Authors honoured at prestigious travel writing awards
TWO Welsh authors have been honoured in prestigious travel writing awards.
The Edward Stanford Travel Writing Awards 2018 saw Tristan Hughes and Jan Morris pick up awards.
Taking home the award for Hayes & Jarvis Fiction for his latest novel Hummingbird shone out against competition from multi-award-winning titles including Nicole DennisBenn’s Here Comes the Sun and Min Jin Lee’s Pachinko.
Hughes was born in Atikokan, a small town in northern Ontario, Canada, where he lived for four years before moving to Anglesey.
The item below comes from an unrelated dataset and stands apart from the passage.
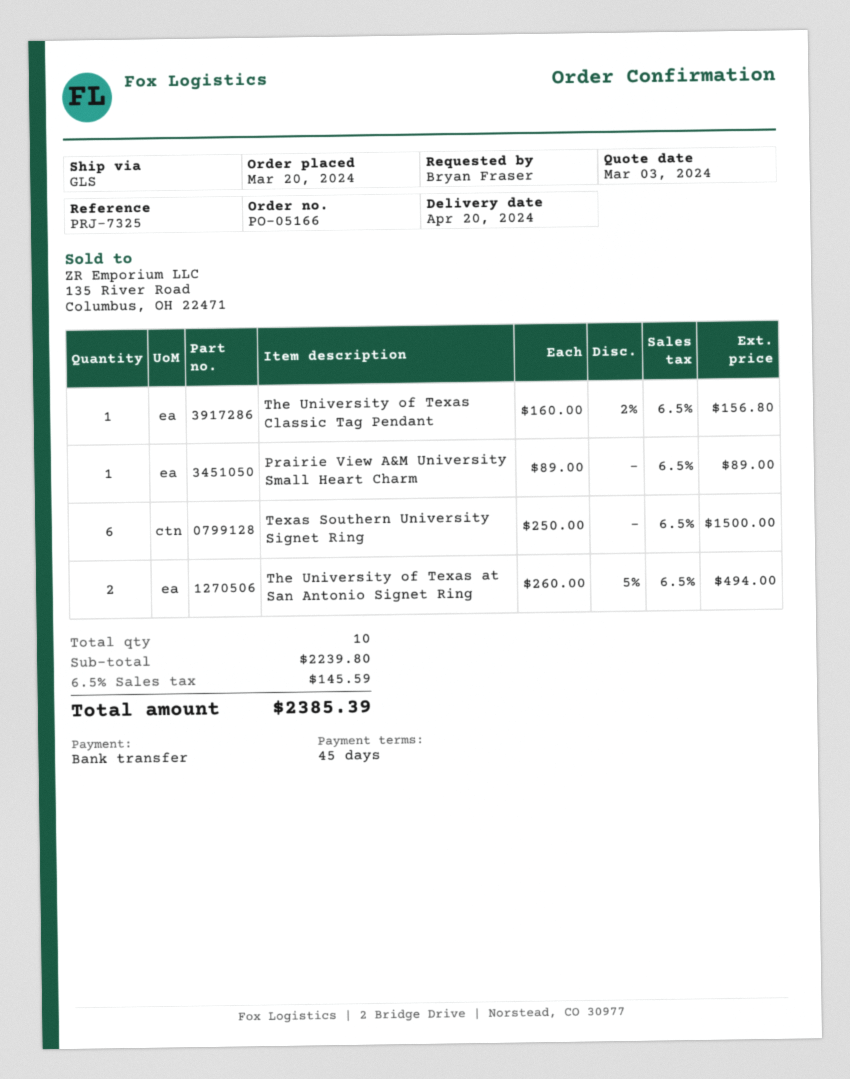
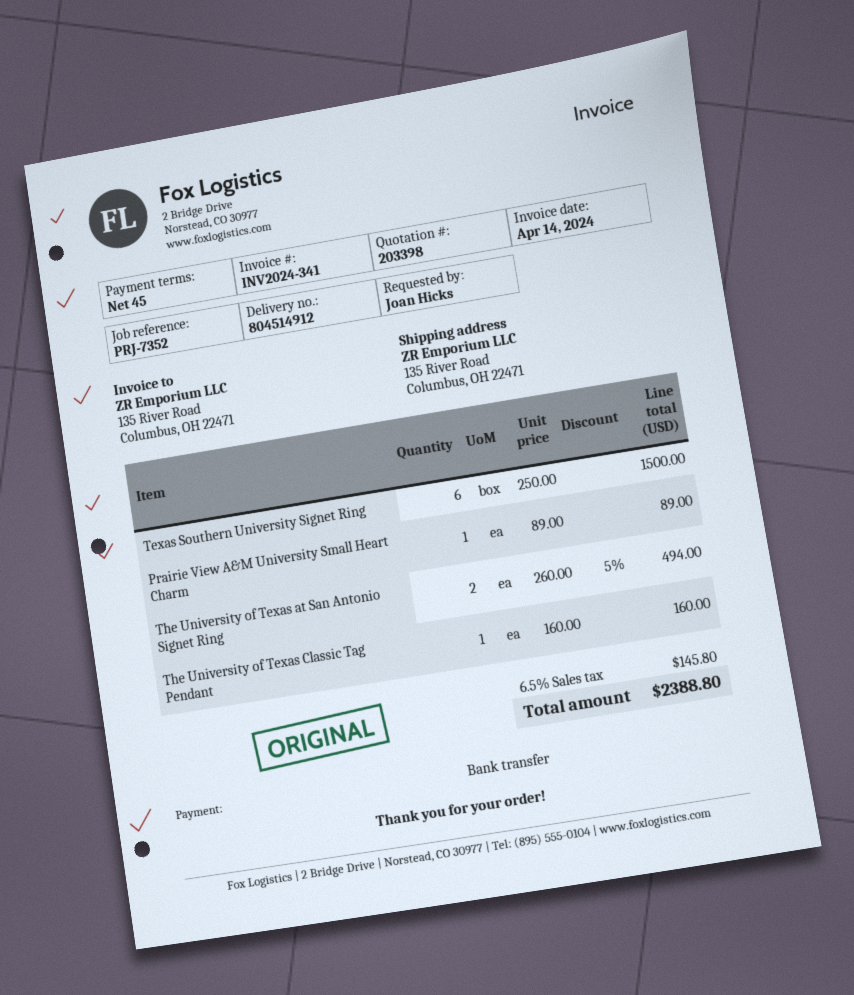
reference: PRJ-7325 -> PRJ-7352
ordered by: Bryan Fraser -> Joan Hicks
The University of Texas Classic Tag Pendant: 1 x 160.00 - 2% = 156.80 -> 1 x 160.00 = 160.00
tax: 6.5% = 145.59 -> 6.5% = 145.80
total: 2385.39 -> 2388.80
He now lives in Cardiff, where he is the AHRC Fellow in Creative Writing at Cardiff University.
The Edward Stanford Travel Writing Awards also honoured Jan Morris, CBE, FRSL, for Outstanding Contribution to Travel Writing.
Having spent more than half her life travelling, penning more than 40 books and countless essays, articles and reviews, Morris has been described as the greatest descriptive writer of her time and has introduced readers to the world through her words.
Her next book, Battleship Yamato, is a tribute to the Imperial Japanese battleship Yamato, which is being published on March 1.
Accepting her Award, Morris said: “What I’m writing about is not the journey or the travel or even to some extent the place, but the effect of a place upon a particular individual’s sensibility.
“Thank you so much for my award. It is a beautiful thing.”